▸ **Exercise description**
The entries below contain a line with "- Today I would" and a line with "- NLP - Neuro". Retype exactly everything from the first down to the second, both included, and nothing else.

****************************************

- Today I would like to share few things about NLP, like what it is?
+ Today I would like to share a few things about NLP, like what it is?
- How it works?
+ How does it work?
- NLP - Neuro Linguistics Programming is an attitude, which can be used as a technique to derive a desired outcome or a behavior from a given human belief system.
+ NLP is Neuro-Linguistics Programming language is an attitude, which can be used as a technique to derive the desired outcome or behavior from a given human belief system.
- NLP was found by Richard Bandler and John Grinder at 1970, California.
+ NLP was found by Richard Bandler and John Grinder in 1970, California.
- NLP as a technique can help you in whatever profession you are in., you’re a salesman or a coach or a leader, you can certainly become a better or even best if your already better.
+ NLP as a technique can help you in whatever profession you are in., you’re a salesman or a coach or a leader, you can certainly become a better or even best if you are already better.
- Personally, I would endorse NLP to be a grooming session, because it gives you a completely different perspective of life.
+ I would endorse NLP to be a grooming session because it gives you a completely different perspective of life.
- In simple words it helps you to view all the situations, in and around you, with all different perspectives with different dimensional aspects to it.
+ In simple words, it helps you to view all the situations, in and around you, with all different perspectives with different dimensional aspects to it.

****************************************

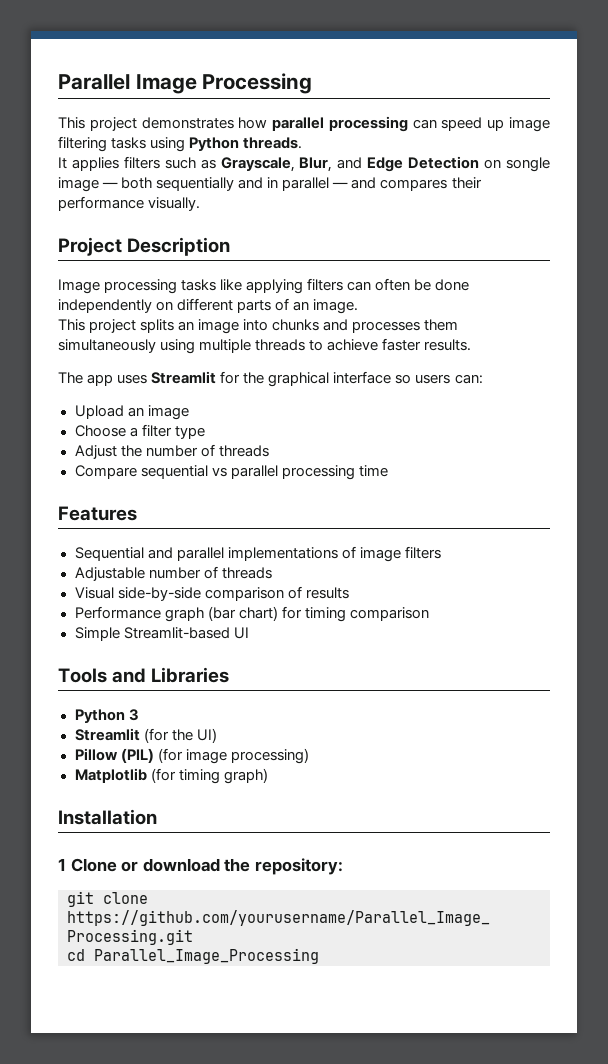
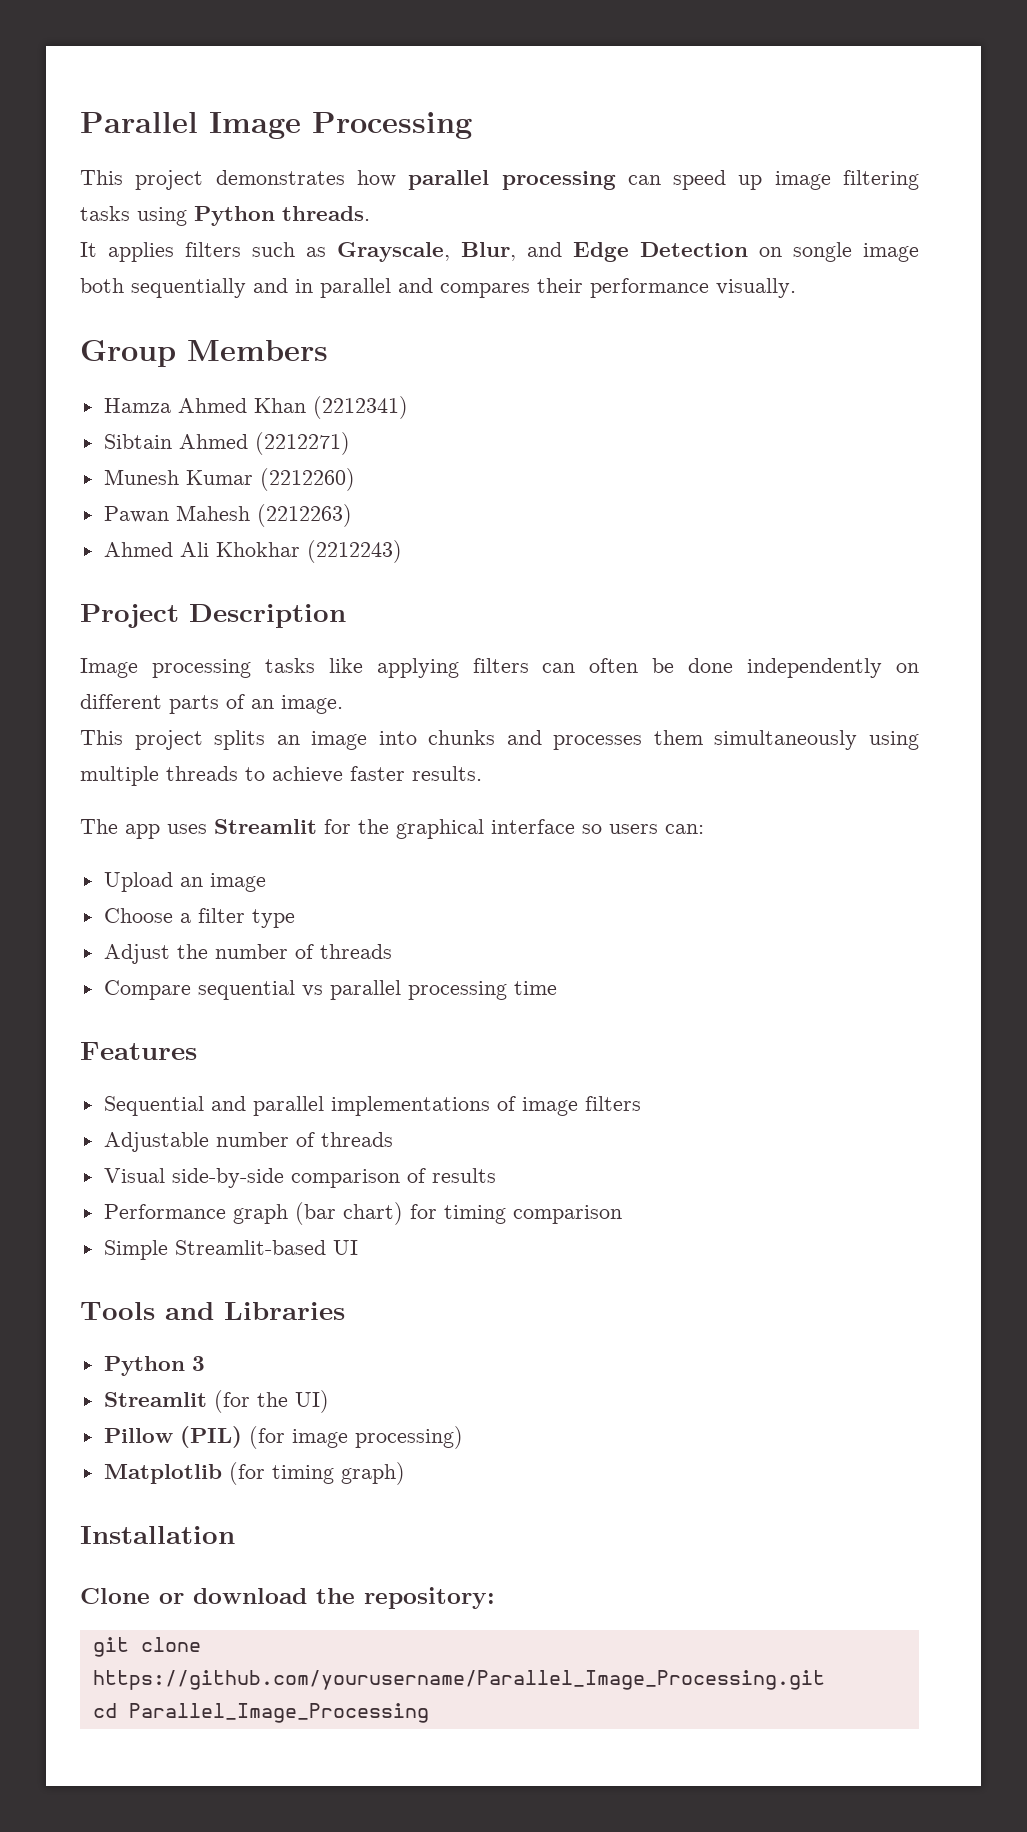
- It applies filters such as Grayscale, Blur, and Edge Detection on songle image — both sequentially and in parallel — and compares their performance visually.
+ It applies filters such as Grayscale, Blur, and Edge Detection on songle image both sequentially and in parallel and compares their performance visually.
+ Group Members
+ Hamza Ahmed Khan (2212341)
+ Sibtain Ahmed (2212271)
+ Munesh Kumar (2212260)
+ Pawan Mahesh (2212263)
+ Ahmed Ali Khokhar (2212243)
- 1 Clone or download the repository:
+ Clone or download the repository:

****************************************

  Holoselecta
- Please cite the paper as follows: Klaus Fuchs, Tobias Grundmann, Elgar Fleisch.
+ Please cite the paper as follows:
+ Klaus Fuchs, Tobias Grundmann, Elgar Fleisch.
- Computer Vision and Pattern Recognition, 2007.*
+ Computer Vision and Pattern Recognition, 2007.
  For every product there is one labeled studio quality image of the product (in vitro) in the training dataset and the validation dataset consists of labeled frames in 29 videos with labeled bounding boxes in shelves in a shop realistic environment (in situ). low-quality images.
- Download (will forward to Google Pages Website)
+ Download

****************************************

▸ **Task solution**
- Today I would like to share few things about NLP, like what it is?
+ Today I would like to share a few things about NLP, like what it is?
- How it works?
+ How does it work?
- NLP - Neuro Linguistics Programming is an attitude, which can be used as a technique to derive a desired outcome or a behavior from a given human belief system.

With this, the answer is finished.